Que dire de Yann-Fañch en dehors d’une si longue amitié commencée aux temps où, cheveux longs, il commençait à imprimer sa marque dans le kan ha diskan (chant/ contrechant) dont il deviendra un des grands rénovateurs de pair avec son complice de scène, Erik Marchand ? Tout simplement, que c’est un monument de la langue et de la culture bretonne si riche pourtant de figures de haute tenue. C’est qu’il a incarné tout le continuum d’un chant puisant aux meilleures sources de la gwerz et de la chanson, se fortifiant à l’école irremplaçable du collectage, se dopant aux exigences et aux énergies du fest-noz, s’enhardissant aux novations de groupes et artistes porteurs d’autres influences (Barzaz, Skolvan, L’Héritage des Celtes suscité par Dan Ar Braz, le pianiste Didier Squiban, le violoncelliste Aldo Ripoche... ), tout en gardant avec sa voix unique, le filigrane d’une fidélité sourcilleuse aux couleurs et méandres d’une langue. En cela Yann-Fanch aimait évoquer ces temps de jadis quand, enfant, on le passait sur la tombe de Saint Tremeur. Quand des chanteurs un peu « rouges » animaient le fest-noz de son village.
Quand adolescent son chant prenait son envol, lui qui était né en Haute-Cornouaille, un pays Fanch Plinn aux influences vannetaises, au sein d’une très pauvre famille recelant deux lignées de voix. Il aimait rendre sa dette à des pères spirituels, dont les précieux Albert Bolloré et Jean Poder, qui lui avait transmis répertoires et façons de conduire le chant, ce chant à danser qui doit rechercher le plaisir intense des danseurs, sinon une transe celte, et qui répond à des exigences drastiques de mélodie, d’énonciation, de rythme, de codes sociaux. Et surtout, à tous ces interprètes collectés, son magnéto Philips posé sur les toiles cirées, son carnet raturé de notes précieuses (cf. « Carnets de routes » chez Skol Vreizh). C’est qu’on oublie aujourd’hui, compte tenu de l’abondante documentation disponible et du statut dynamique de la Bretagne, ce qu’était une culture niée, minorée, dévalorisée, dans les années 70. Il avait donc fallu à Yann-Fañch Kemener, compte tenu de ses origines sociales modestes, se réapproprier l’Histoire de ces terres discriminées par le pouvoir central pour conforter cet héritage qu’il portait en lui dès ses premières apparitions sur table.
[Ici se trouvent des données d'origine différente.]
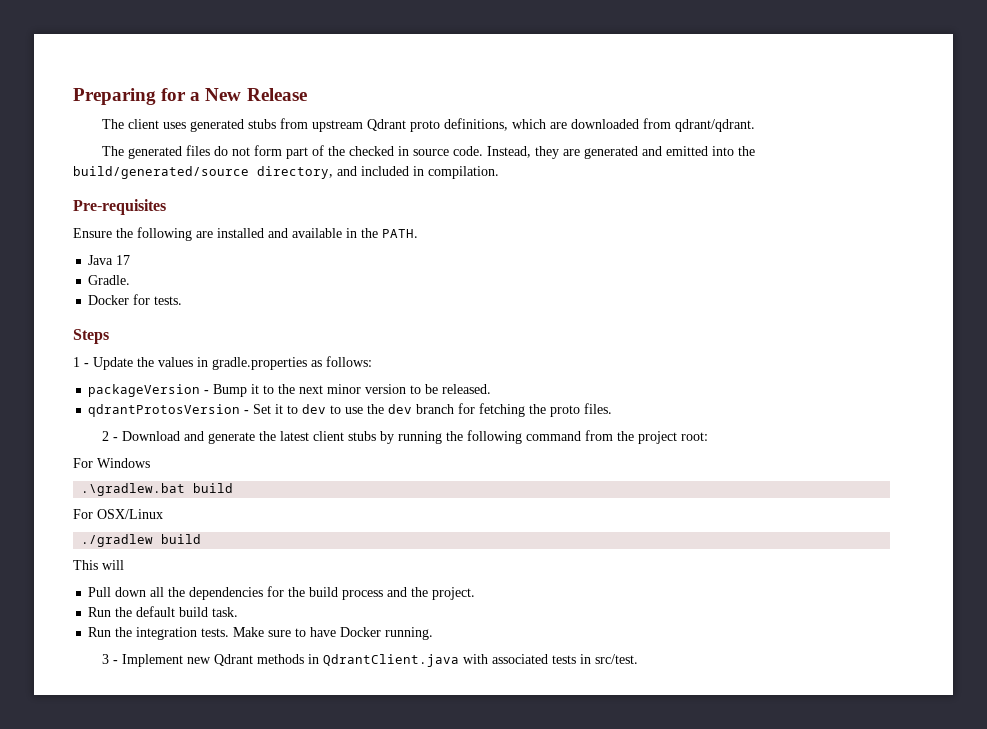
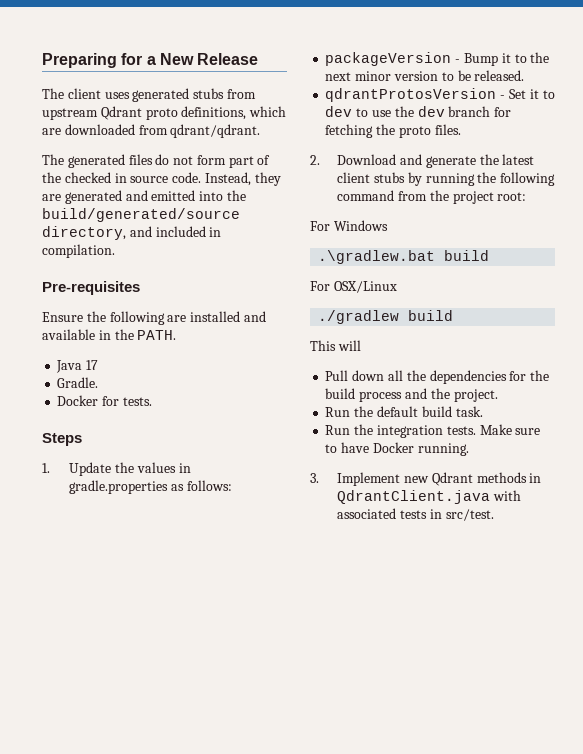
- 1 - Update the values in gradle.properties as follows:
+ 1. Update the values in gradle.properties as follows:
- 2 - Download and generate the latest client stubs by running the following command from the project root:
+ 2. Download and generate the latest client stubs by running the following command from the project root:
- 3 - Implement new Qdrant methods in QdrantClient.java with associated tests in src/test.
+ 3. Implement new Qdrant methods in QdrantClient.java with associated tests in src/test.

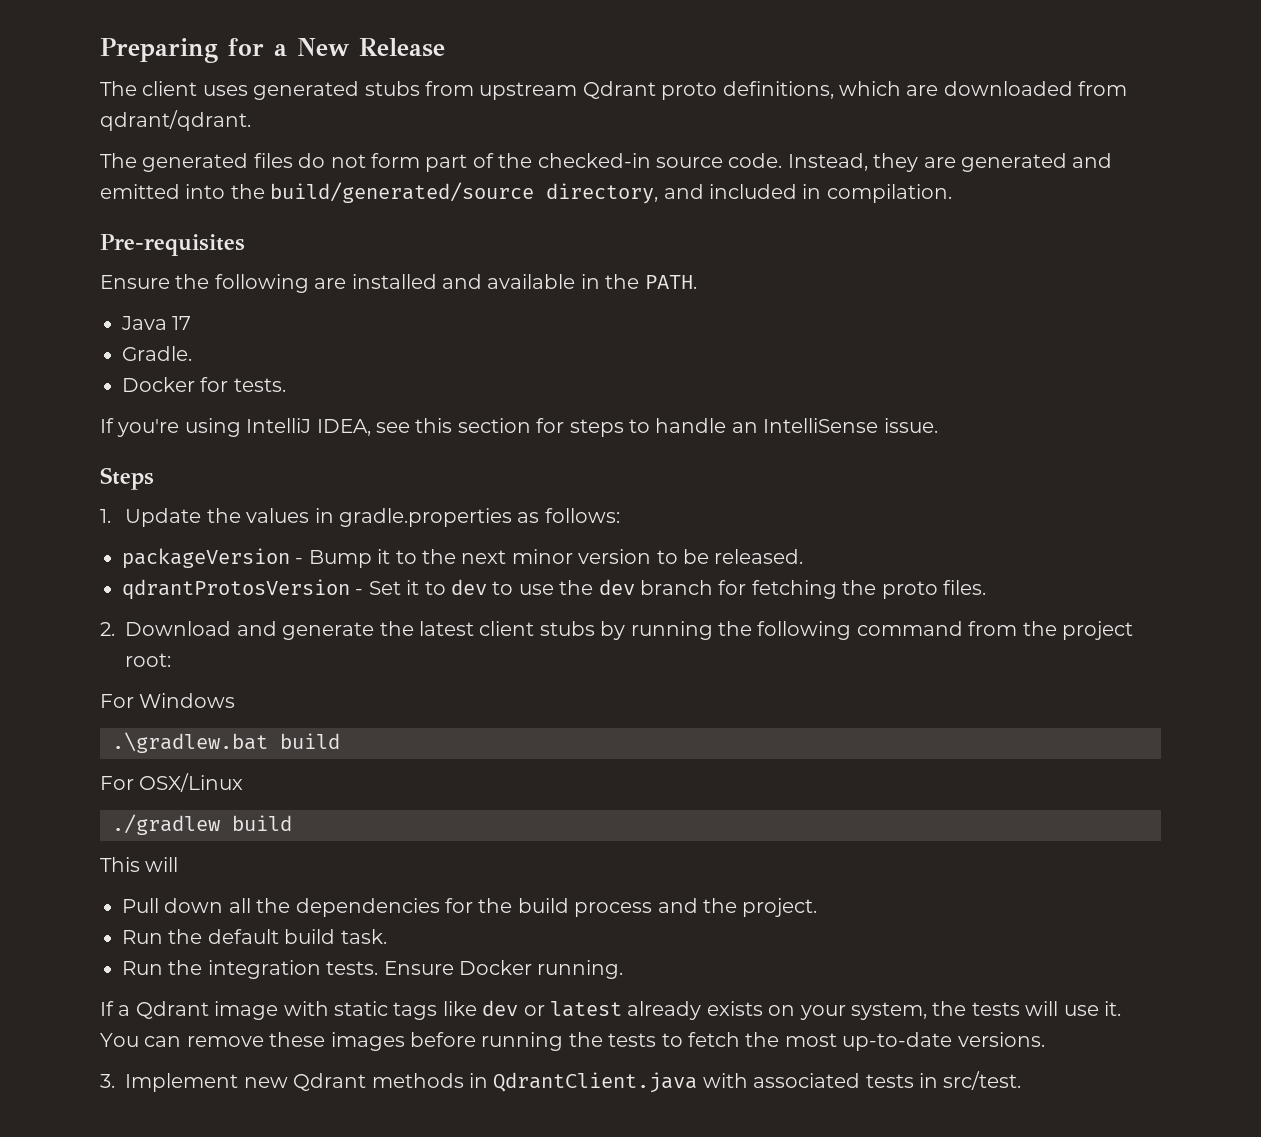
- The generated files do not form part of the checked in source code.
+ The generated files do not form part of the checked-in source code.
+ If you're using IntelliJ IDEA, see this section for steps to handle an IntelliSense issue.
- Make sure to have Docker running.
+ Ensure Docker running.
+ If a Qdrant image with static tags like dev or latest already exists on your system, the tests will use it. You can remove these images before running the tests to fetch the most up-to-date versions.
Et s’imprégner d’écrits cardinaux dont ce « Barzaz-Breiz » (recueil de chants de La Villemarqué) enregistré avec la maîtrise de Bretagne (Ed du Layeur). Et dans le faisceau des styles de grands devanciers (Marie-Josèphe Bertrand, Marcel Guilloux, Manu Kerjean, les sœurs Goadec, les frères Morvan ...) trouver le sien, unique.
Photo Eric Legret
Le crabe l’ayant pris pour cible, Yann-Fañch y a fait face, chevillée au corps ce souci d’une transmission, lui qui dans les années 90 avait redonné un nouvel élan aux musiques bretonnes cherchant un nouveau souffle amorcé plus tôt par le folksong puis le revival breton. Aussi ces dernières années avait-il mis les bouchées doubles. En témoignent notamment : « Nous irons pleurer sur vos ombres » (hommage au soldat Julien Joa, son grand-oncle, « Non mort pour la France » en 14-18 ; « Ar Baradoz : Chants sacrés de Basse-Bretagne », avec son complice de 20 ans, Aldo Ripoche ; ou ce superbe double CD, « Roudennoù / Traces », hommage à la poésie bretonne qu’il venait de conclure. Outre ce film prémonitoire, « Yann-Fañch Kemener, passer en chantant / Yann-Fañch Kemener, Tremen en ur ganañ » avec le réalisateur Roan Hirrien, qu’il est indispensable de voir, tant il nous restitue l’homme que nous avons aimé. Avec sa profondeur et sa drôlerie, la force de cette conviction que le patrimoine culturel dit « immatériel » nous survivra, le sérieux qu’il mettait dans toutes ses entreprises. Soit au final, une discographie d’une soixantaine d’albums sous son nom propre et/ou dans diverses formations, duo, trio, groupe. Et beaucoup d’écrits. « Le chant naquit un soir d’hiver, /on ne sait où, on ne sait quand/ à la porte d’une maison où criait un enfant malade. / Depuis lors, de siècle en siècle, d’aube en aube, de fatigue en fatigue, / l’ont usé des lèvres d’esclaves » avait écrit le poète libertaire Armand Robin qu’il aimait. De fait, la voix d’or de Yann-Fañch avait du granit la minéralité, de la mer la vibration, de la mythologie le timbre. Sans doute parce que ce fils d’ouvrier agricole avait acquis une force née du chant de la pauvreté et aussi parce qu’il portait en lui un temps long, venu du cosmos, lui qui disait (en riant malicieux) qu’il était né au XIXe siècle et qu’il y était resté.
Frank Tenaille.
(1) L’Académie Charles Cros vient de rendre un hommage à Yann-Fañch Kemener, sans doute l’artiste le plus récompensé par la vénérable institution sur le registre des musiques du monde.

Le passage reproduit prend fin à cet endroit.